=== ABOUT THIS EXERCISE ===
The records below are to be transcribed exactly, with the pictures removed.

=== RECORDS PROVIDED ===
· · ·
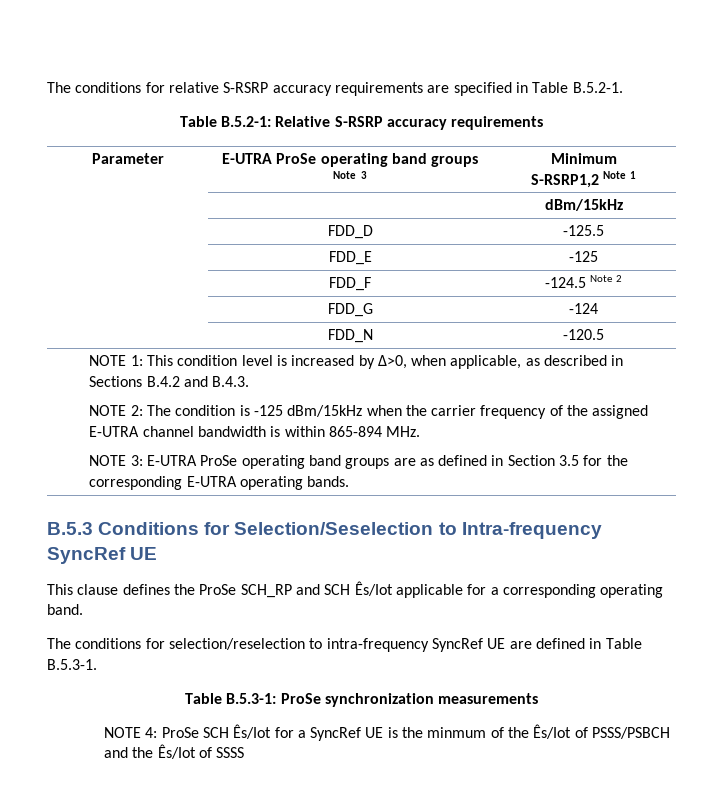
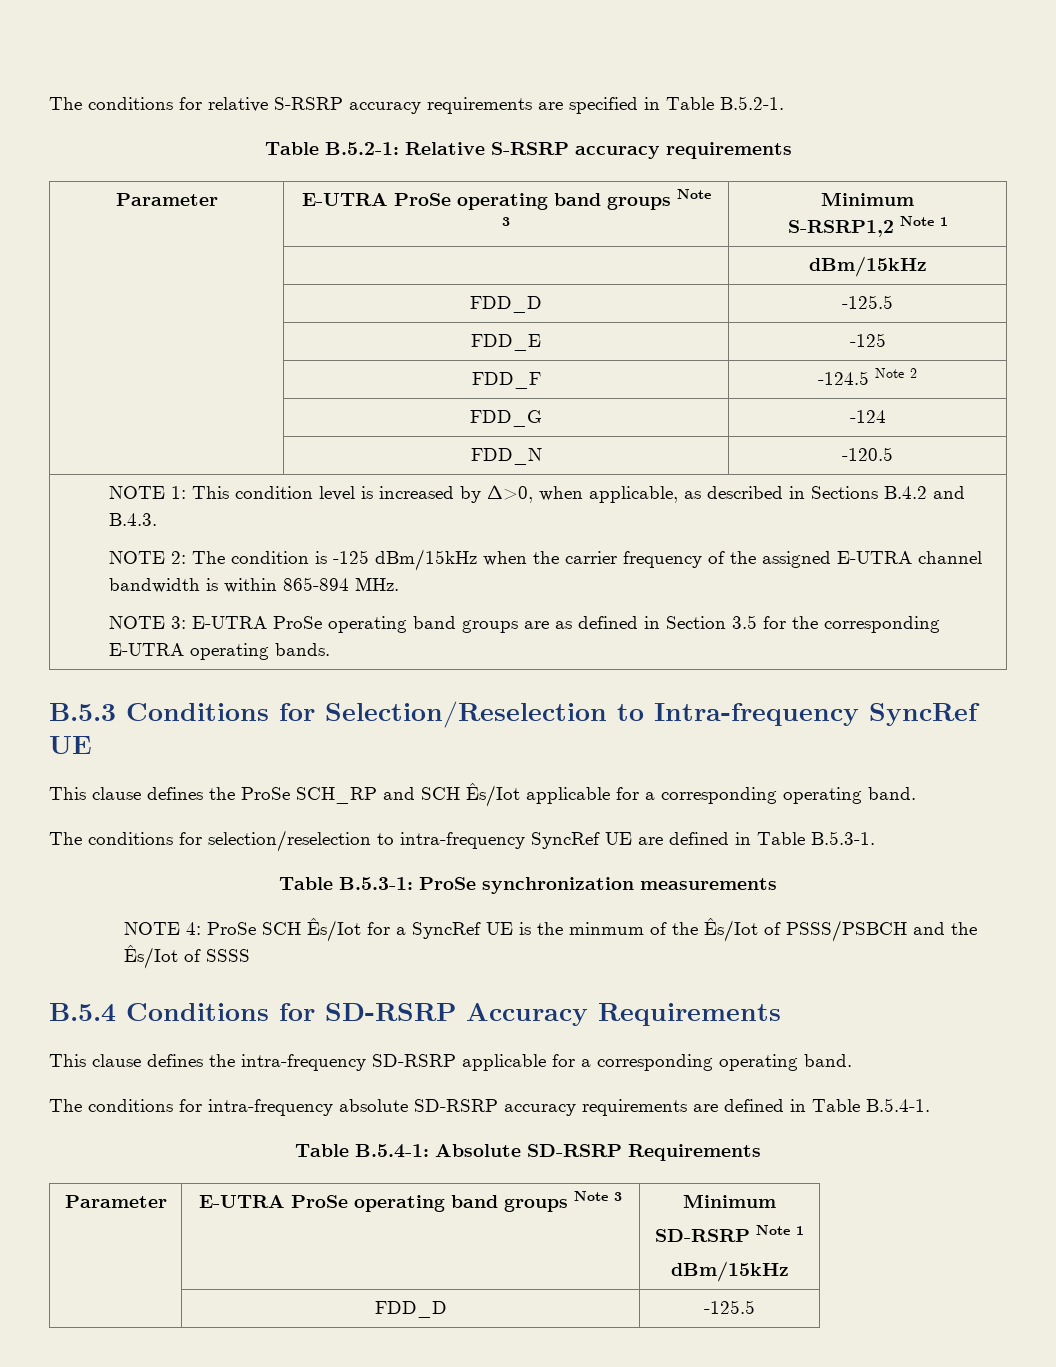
- B.5.3 Conditions for Selection/Seselection to Intra-frequency SyncRef UE
+ B.5.3 Conditions for Selection/Reselection to Intra-frequency SyncRef UE
+ B.5.4 Conditions for SD-RSRP Accuracy Requirements
+ This clause defines the intra-frequency SD-RSRP applicable for a corresponding operating band.
+ The conditions for intra-frequency absolute SD-RSRP accuracy requirements are defined in Table B.5.4-1.
+ Table B.5.4-1: Absolute SD-RSRP Requirements
+ Parameter | E-UTRA ProSe operating band groups Note 3 | Minimum
+ SD-RSRP Note 1
+ dBm/15kHz
+ | FDD_D | -125.5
· · ·
=== SOLUTION BELOW ===
- B.5.3 Conditions for Selection/Seselection to Intra-frequency SyncRef UE
+ B.5.3 Conditions for Selection/Reselection to Intra-frequency SyncRef UE
+ B.5.4 Conditions for SD-RSRP Accuracy Requirements
+ This clause defines the intra-frequency SD-RSRP applicable for a corresponding operating band.
+ The conditions for intra-frequency absolute SD-RSRP accuracy requirements are defined in Table B.5.4-1.
+ Table B.5.4-1: Absolute SD-RSRP Requirements
+ Parameter | E-UTRA ProSe operating band groups Note 3 | Minimum
+ SD-RSRP Note 1
+ dBm/15kHz
+ | FDD_D | -125.5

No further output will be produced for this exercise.